**ABOUT THIS TASK:**
With the pictures left out, print exactly the lines below that run from the one containing "font-weight: none ->" through the one containing "margin-left: 42px ->".

START SOURCE DATA

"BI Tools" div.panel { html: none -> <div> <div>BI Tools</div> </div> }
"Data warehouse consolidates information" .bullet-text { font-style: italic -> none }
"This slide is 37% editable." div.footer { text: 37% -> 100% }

END SOURCE DATA
START SOURCE DATA

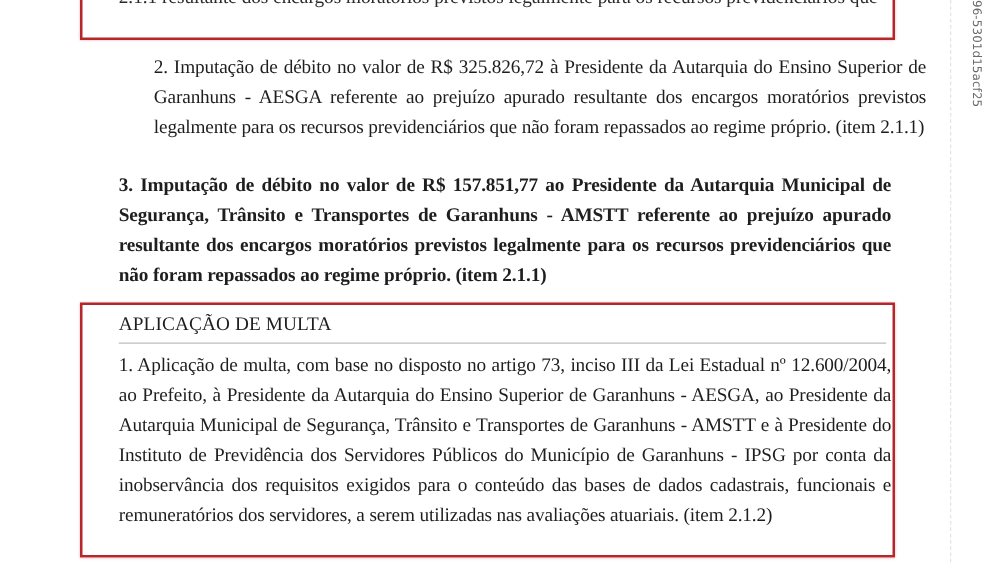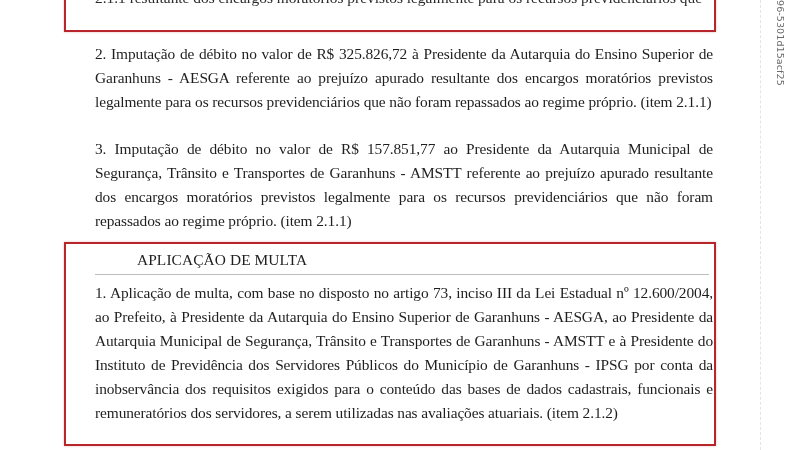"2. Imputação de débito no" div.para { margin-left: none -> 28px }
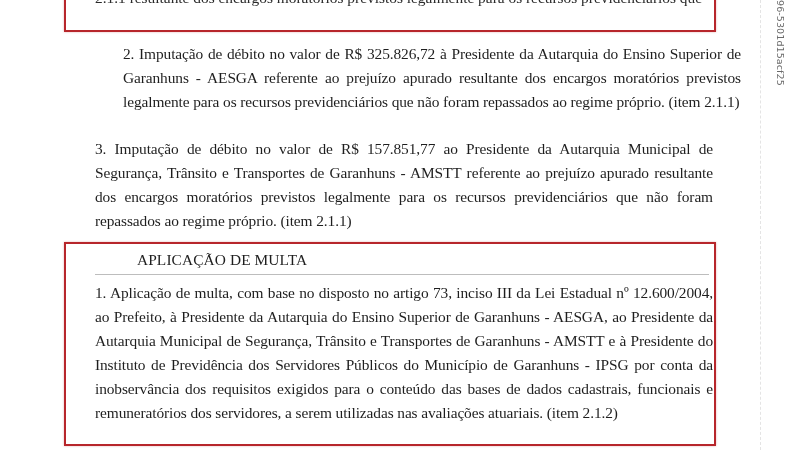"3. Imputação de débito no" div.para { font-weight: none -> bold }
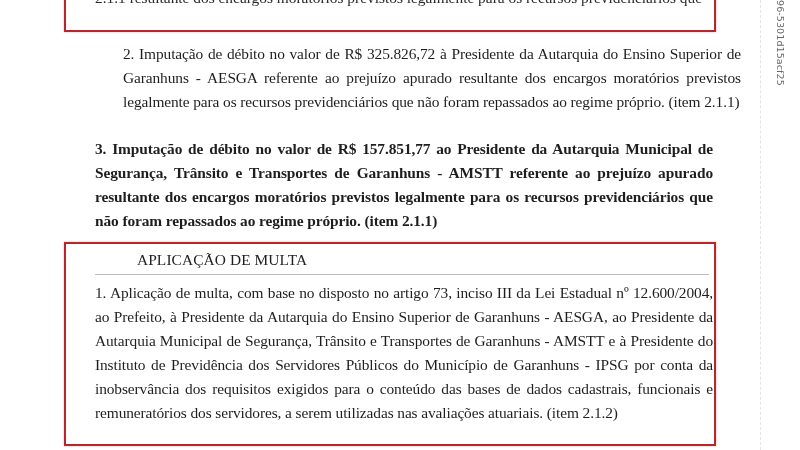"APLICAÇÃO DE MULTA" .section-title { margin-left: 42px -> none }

END SOURCE DATA
START SOURCE DATA

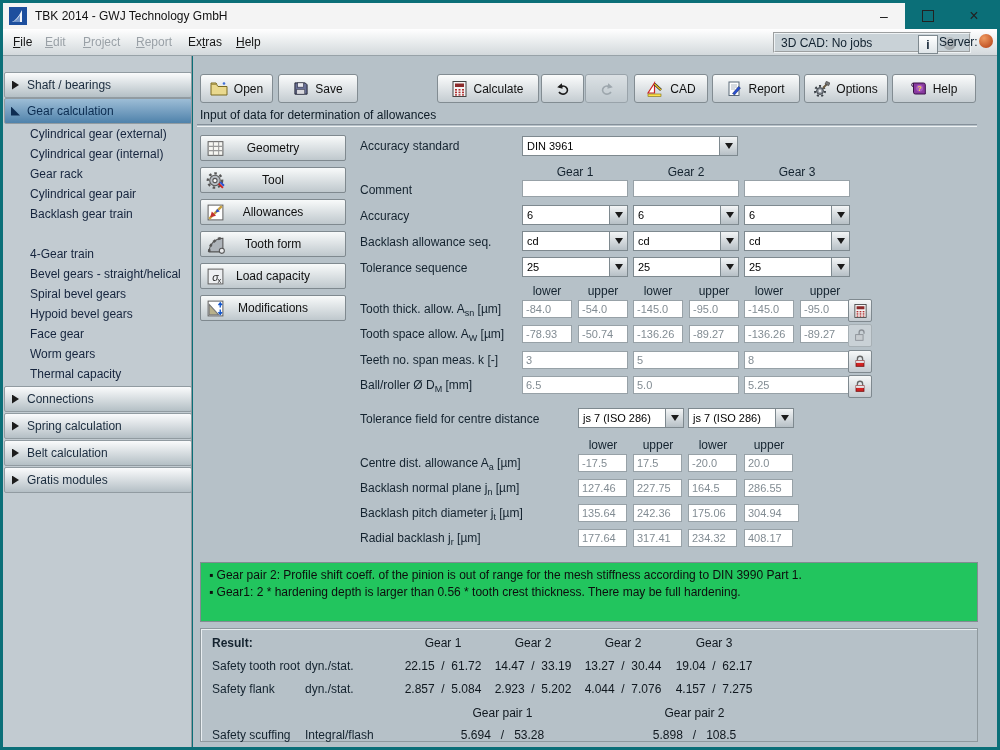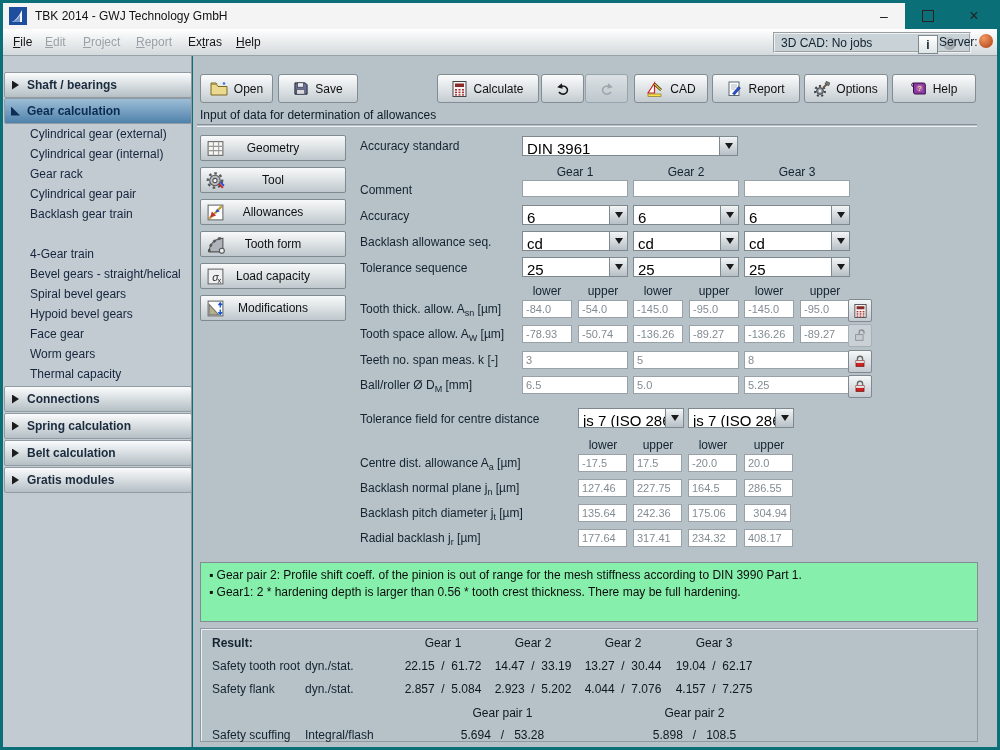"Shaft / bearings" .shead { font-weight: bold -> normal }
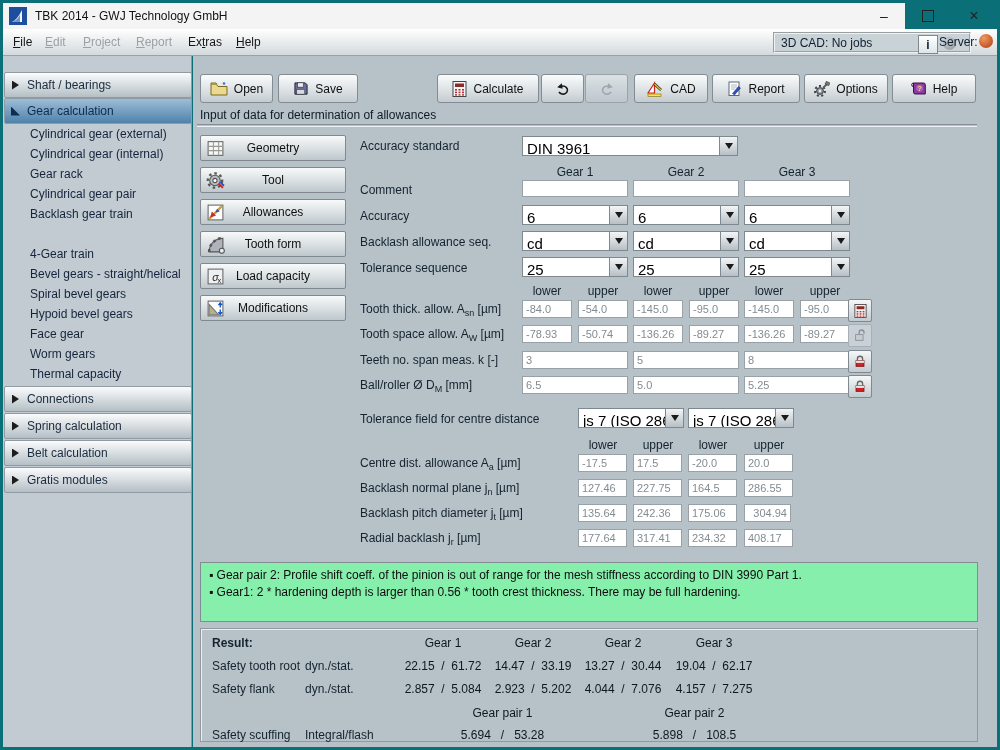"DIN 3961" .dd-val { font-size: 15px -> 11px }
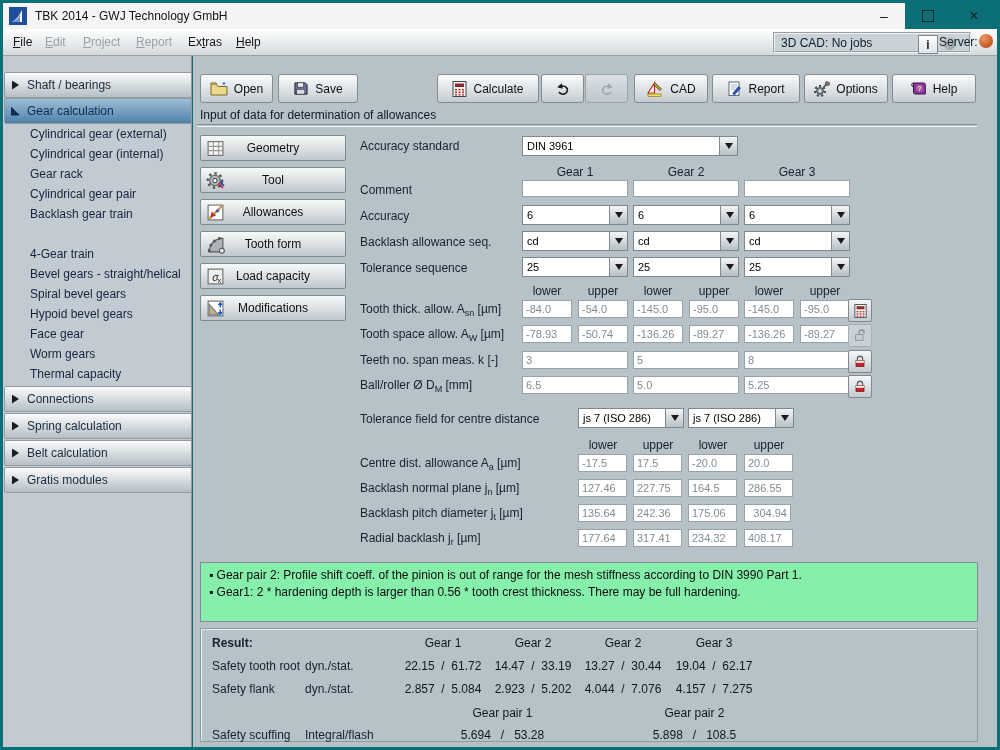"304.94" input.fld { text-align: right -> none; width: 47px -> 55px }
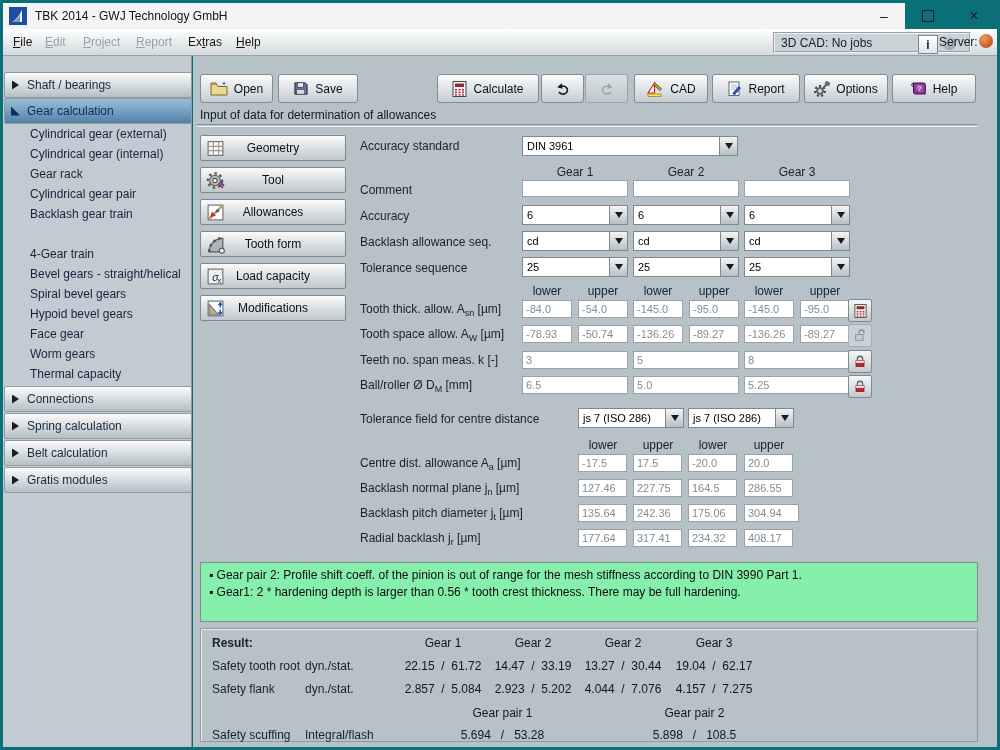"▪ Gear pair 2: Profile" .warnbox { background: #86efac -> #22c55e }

END SOURCE DATA

**ANSWER SPACE:**
"3. Imputação de débito no" div.para { font-weight: none -> bold }
"APLICAÇÃO DE MULTA" .section-title { margin-left: 42px -> none }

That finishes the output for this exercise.